Florida teachers continue campaign against value-added evaluations
The Florida Education Association on Tuesday kept up its full-court press on state leaders to back away from value-added calculations in teacher evaluations. The union conducted a news conference at which teachers talked about their concerns in using student test results crunched through VAM to count for half their performance reviews. FEA President Andy Ford called upon Gov. Rick Scott to delay implementation of the new evaluation system, imposed two sessions ago in Senate Bill 736 -- the first bill Scott signed into law. Scott has not responded. So the teachers continue to portray the evaluations as "not ready for prime time." Dawn Chapman, president of the St. Johns teachers union, said her organization supports education accountability. But she said the evaluation system was "extremely flawed, had no input from educators, and as a result has not produced a fair evaluation process."
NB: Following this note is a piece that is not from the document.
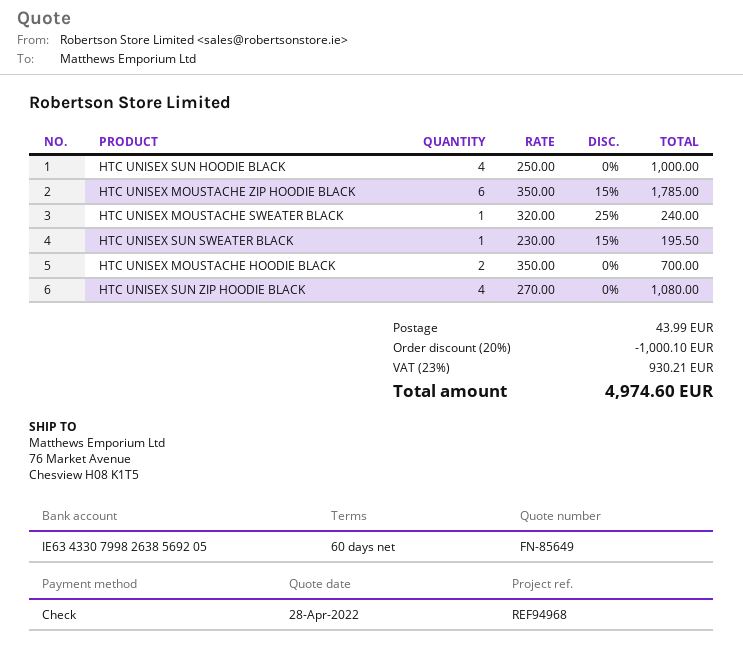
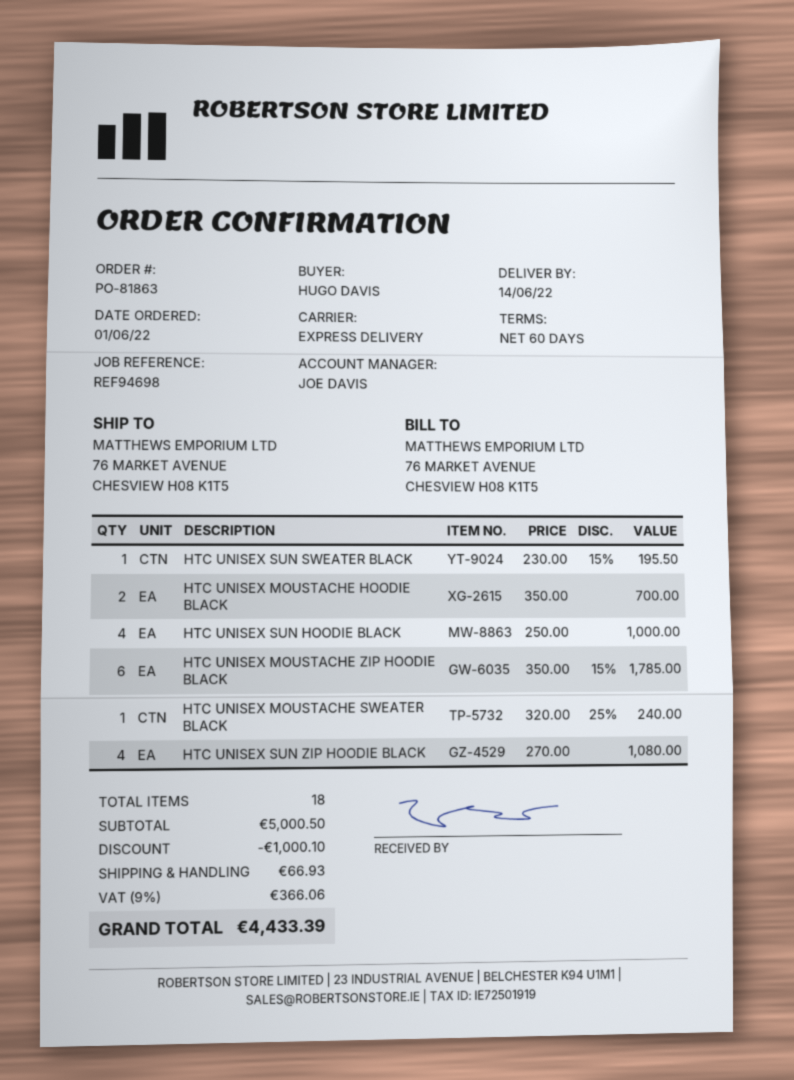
reference: REF94968 -> REF94698
shipping: 43.99 -> 66.93
tax: 23% = 930.21 -> 9% = 366.06
total: 4974.60 -> 4433.39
But the union’s complaint is that the value-added data -- FCAT scores crunched through a complicated formula -- isn’t good data. At its press conference, several teachers outlined their complaints -- mostly that if they didn’t teach an so-called FCAT subject, they were judged on students they might never have taught or on schoolwide scores. “What you have just heard proves that this teacher evaluation system imposed under SB 736 is not ready for prime time. It clearly is a flawed process that needs much tweaking and revamping before teachers and parents can trust in the validity of the value added model,” Ford said.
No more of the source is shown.